Amlodipine -5mg+Atenolol-50mg AMLOFINE-AT

Trade Name: AMLOFINE-AT

Manufacturer:-

cardiatic care

Presentation: Tablet

Strength:5/50mg

What are the advantages and disadvantages of Amlodipine -5mg+Atenolol-50mg?

A combination of Amlodipine -5mg+Atenolol-50mg is used to treat high blood pressure. It’s a drug that’s used to treat high blood pressure. It acts by lessening pulse, pulse, and heart muscle contractility. Tablets and capsules with Amlodipine+Atenolol are available.

Amlodipine -5mg+Atenolol-50mg lowers blood pressure by how much?

In patients who were not responding to treatment with the 5 mg dose, increasing amlodipine to 10 mg daily resulted in a statistically significant reduction in blood pressure.

Is it better to take amlodipine in the first part of the day or around evening time?

It doesn’t matter when you take amlodipine (morning or evening), but it’s better to do so at the same time every day when you’re most likely to remember, for more consistent blood levels and hence effectiveness.
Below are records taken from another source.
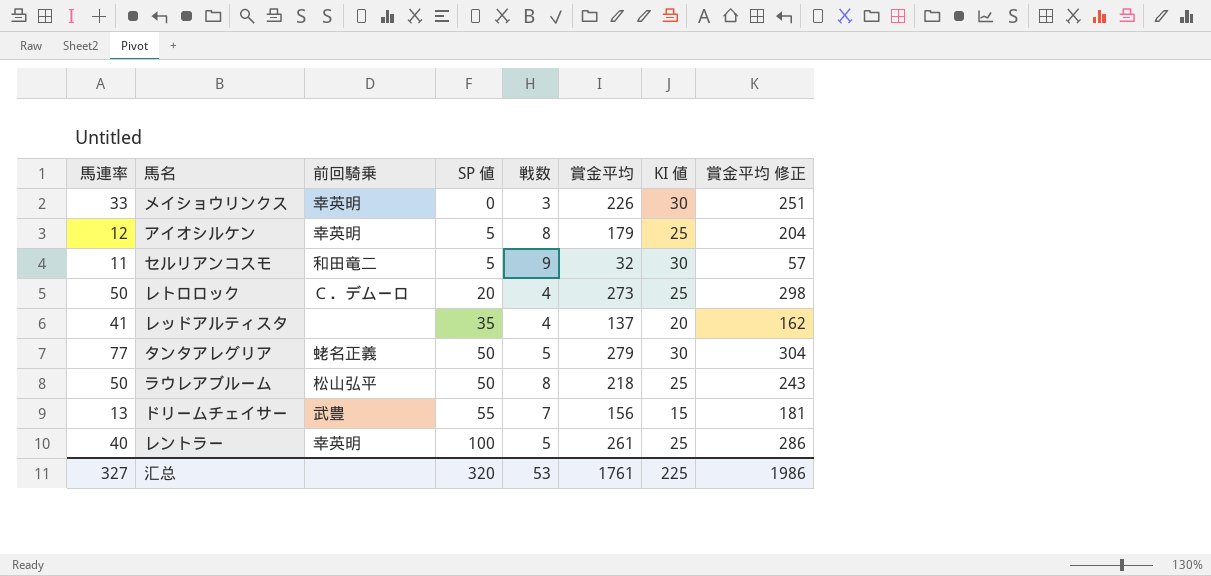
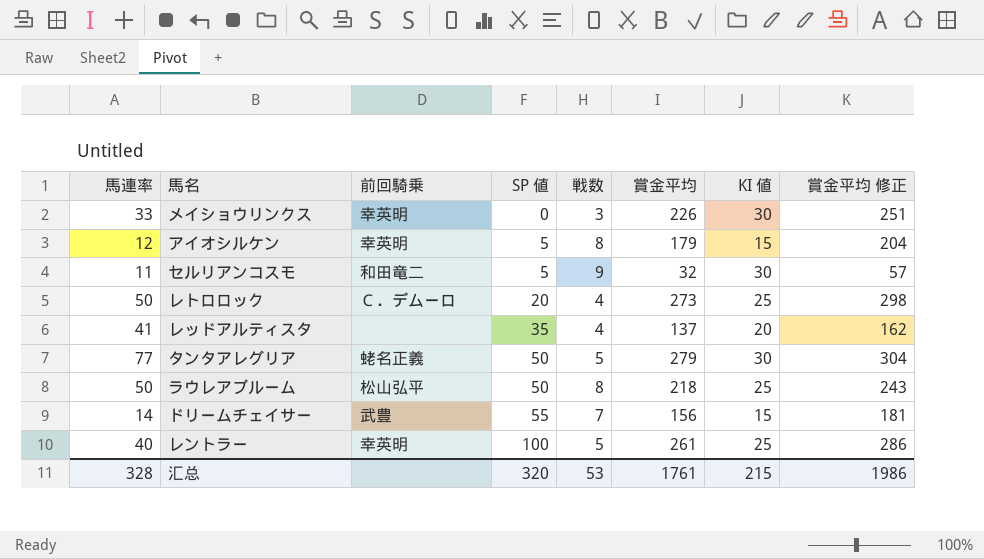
アイオシルケン | KI 値: 25 -> 15
ドリームチェイサー | 馬連率: 13 -> 14
汇总 | 馬連率: 327 -> 328
汇总 | KI 値: 225 -> 215

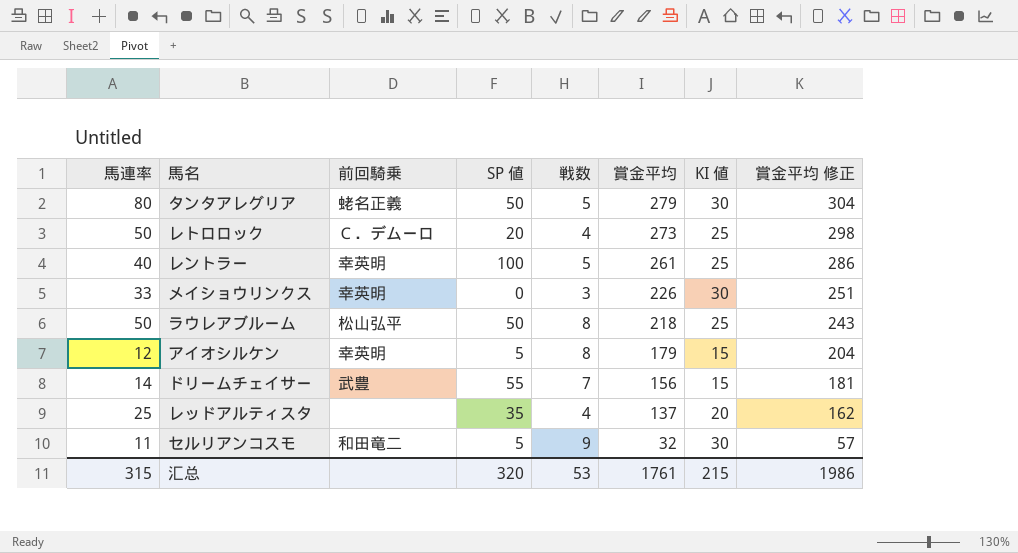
row order: SP 値 ascending -> 賞金平均 descending
タンタアレグリア | 馬連率: 77 -> 80
レッドアルティスタ | 馬連率: 41 -> 25
汇总 | 馬連率: 328 -> 315

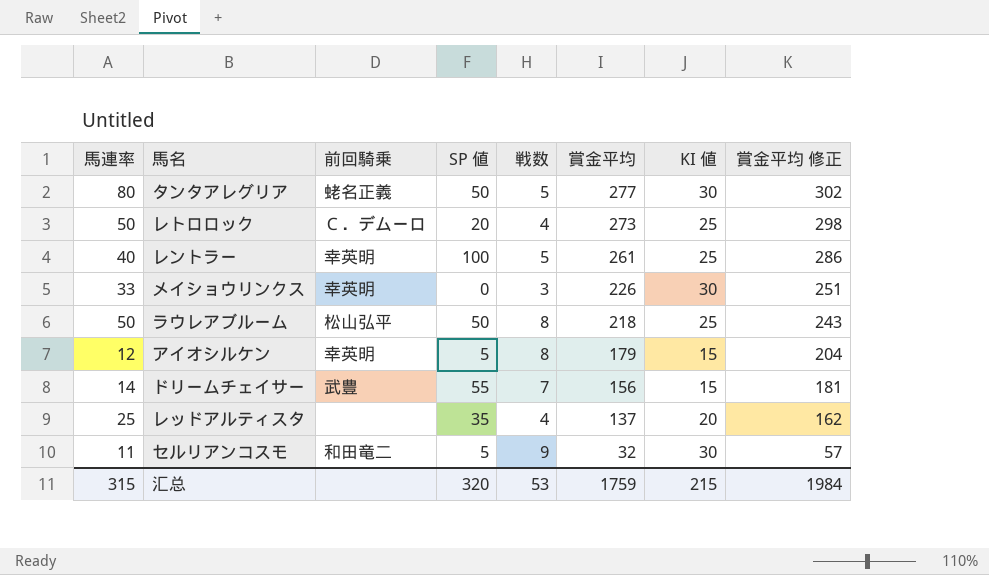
タンタアレグリア | 賞金平均: 279 -> 277
タンタアレグリア | 賞金平均 修正: 304 -> 302
汇总 | 賞金平均: 1761 -> 1759
汇总 | 賞金平均 修正: 1986 -> 1984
Amlodipine is a calcium channel blocker that enhances blood flow by dilating blood vessels. if you more detail click here

What is the purpose of 50 mg of atenolol?

High blood pressure is treated with atenolol alone or in combination with other drugs (hypertension). Strokes, respiratory failures, and kidney tissues can be in every way forestalled by bringing down circulatory strain. This medication is likewise used to treat angina (chest torment) and to assist individuals enduring respiratory failure.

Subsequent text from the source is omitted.